Nicolas Sarkozy eut sa Libye, François Hollande a eu son Mali. Malgré deux contextes géopolitiques fort différents (renverser un pouvoir en place pour le premier, soutenir un pouvoir issu d’un Coup d’état dans l’autre), les deux ont eu à traiter du même fléau : le terrorisme islamiste dans la zone sahélienne. C’est ainsi, qu’indirectement, l’armée française a dû combattre au Mali des insurgés dont la majorité de l’armement provenait justement des différentes livraisons d’armes effectuées durant le conflit libyen. Dans les deux cas, on a pu noter la récupération politique de ces interventions. Le Président Sarkozy avait su se targuer, en son temps, de l’intervention française en Libye, qui, si elle est parvenue à son objectif (destituer Kadhafi), ne fera pas oublier les points d’ombre de l’affaire (circonstances réelles de la mort du rais, implication réelle de nos services secrets, etc.).

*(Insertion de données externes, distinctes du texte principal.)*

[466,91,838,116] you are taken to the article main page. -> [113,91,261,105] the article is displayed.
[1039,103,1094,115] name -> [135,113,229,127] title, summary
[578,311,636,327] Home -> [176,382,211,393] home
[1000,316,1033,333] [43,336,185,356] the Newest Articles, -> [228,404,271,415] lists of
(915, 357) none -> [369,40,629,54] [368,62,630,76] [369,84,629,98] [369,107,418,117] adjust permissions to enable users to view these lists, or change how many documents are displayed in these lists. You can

Le Président Hollande, en énorme difficulté sur le plan intérieur, a profité de la guerre au Mali pour tenter de faire mentir les critiques avancées sur sa « mollesse » et son manque de prise de décision.

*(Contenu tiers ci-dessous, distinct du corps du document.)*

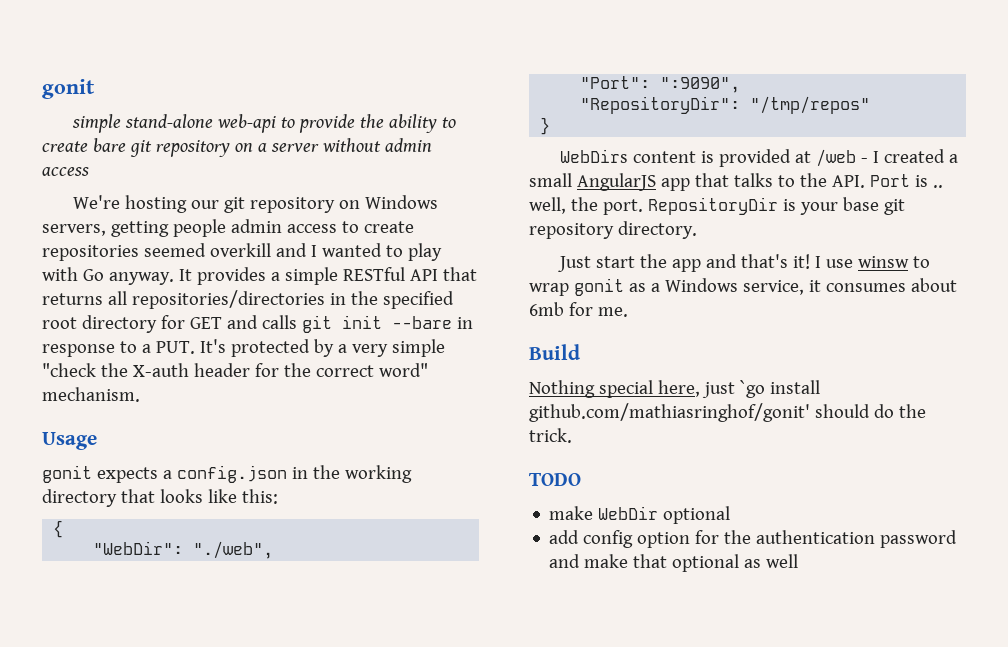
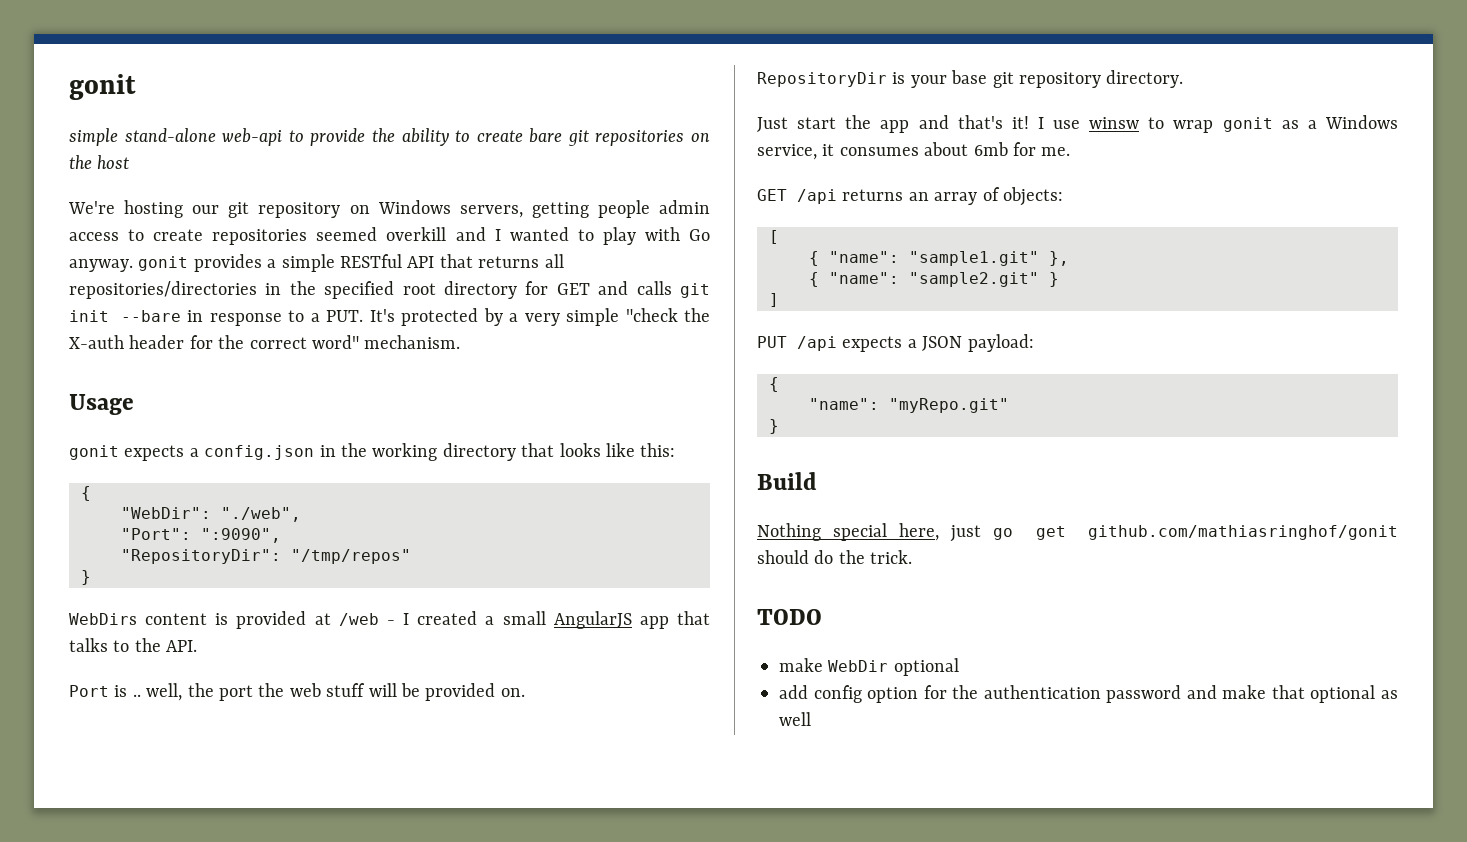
[155,138,432,157] [42,167,89,176] repository on a server without admin access -> [595,130,710,146] [69,155,130,169] repositories on the host
[178,269,192,281] It -> [138,256,189,271] gonit
(865, 181) none -> (198, 646) //
[602,199,643,215] port. -> [219,683,525,701] port the web stuff will be provided on. //
(628, 312) none -> [757,187,1063,206] [769,230,779,244] [809,251,1069,266] [809,272,1059,287] [769,293,779,307] [757,334,1034,352] [769,377,779,392] [809,398,1009,413] [769,419,779,434] // GET /api returns an array of objects: // [ // { "name": "sample1.git" }, // { "name": "sample2.git" } // ] // PUT /api expects a JSON payload: // { // "name": "myRepo.git" // }
[739,380,820,398] [529,403,810,422] `go install github.com/mathiasringhof/gonit' -> [993,525,1398,540] go get github.com/mathiasringhof/gonit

Une politique étrangère alignée sur celle de ses prédécesseurs

Dans le cas syrien, la posture hollandiste a, comme sur beaucoup (trop ?) d’autres sujets, évolué au fil des réalités : d’abord lancé dans un soutien aveugle à l’opposition syrienne, il a ensuite compris toute la complexité de la situation réelle sur le terrain, identifiant non pas qu’il y avait « un camp du bien » et « un camp du mal », mais bien tout un enchevêtrement de groupes dont le dénominateur commun est bien la violence et la haine de l’autre.

Pour le reste, le Président Hollande s’est cantonné à appliquer à la lettre les préceptes diplomatiques en place depuis des décennies : soutien à la politique étrangère américaine, méfiance inutile face au régime russe, prolongements des liens historiques avec certains pays africains (Algérie, Côté d’Ivoire, Burkina Faso, Congo) et rapprochement avec les futures grandes puissances comme la Chine. A deux nuances près.

La première concerne évidemment le retrait des troupes françaises d’Afghanistan, qui interviendra d’ici quelques mois, après douze ans de soutien aux Etats-Unis. La seconde est peut-être plus inquiétante : l’axe franco-allemand semble se distendre au fur et à mesure des semaines et de l’évolution du contexte économique en Europe. Certes, N. Sarkozy avait connu une première année de quinquennat très tendue vis-à-vis de la chancelière Merkel. Cependant, avec l’aggravation prévisible de la situation économique dans notre pays et la perduration des difficultés chez nos voisins, il ne fait guère de doute que les tensions risquent de s’intensifier avec Berlin. Sauf grande repentance de la Chancelière au sujet d’une austérité qu’elle est parmi les dernières à encore approuver en Europe…

Au final, au milieu d’une cacophonie intérieure perceptible depuis sa prise de fonction, le bilan international du président Hollande semble moins mauvais que peuvent l’être, par exemple, les bilans économique ou social de cette première année de mandat. Il y a fort à parier que, sauf grand événement planétaire au cours de la prochaine année, la politique étrangère sera reléguée parmi les sujets secondaires, son traitement n’ayant, selon le Président, que peu d’importance face à celui de la gravité de notre situation économique. Orientation qui représente, en réalité, un contre-sens historique majeur.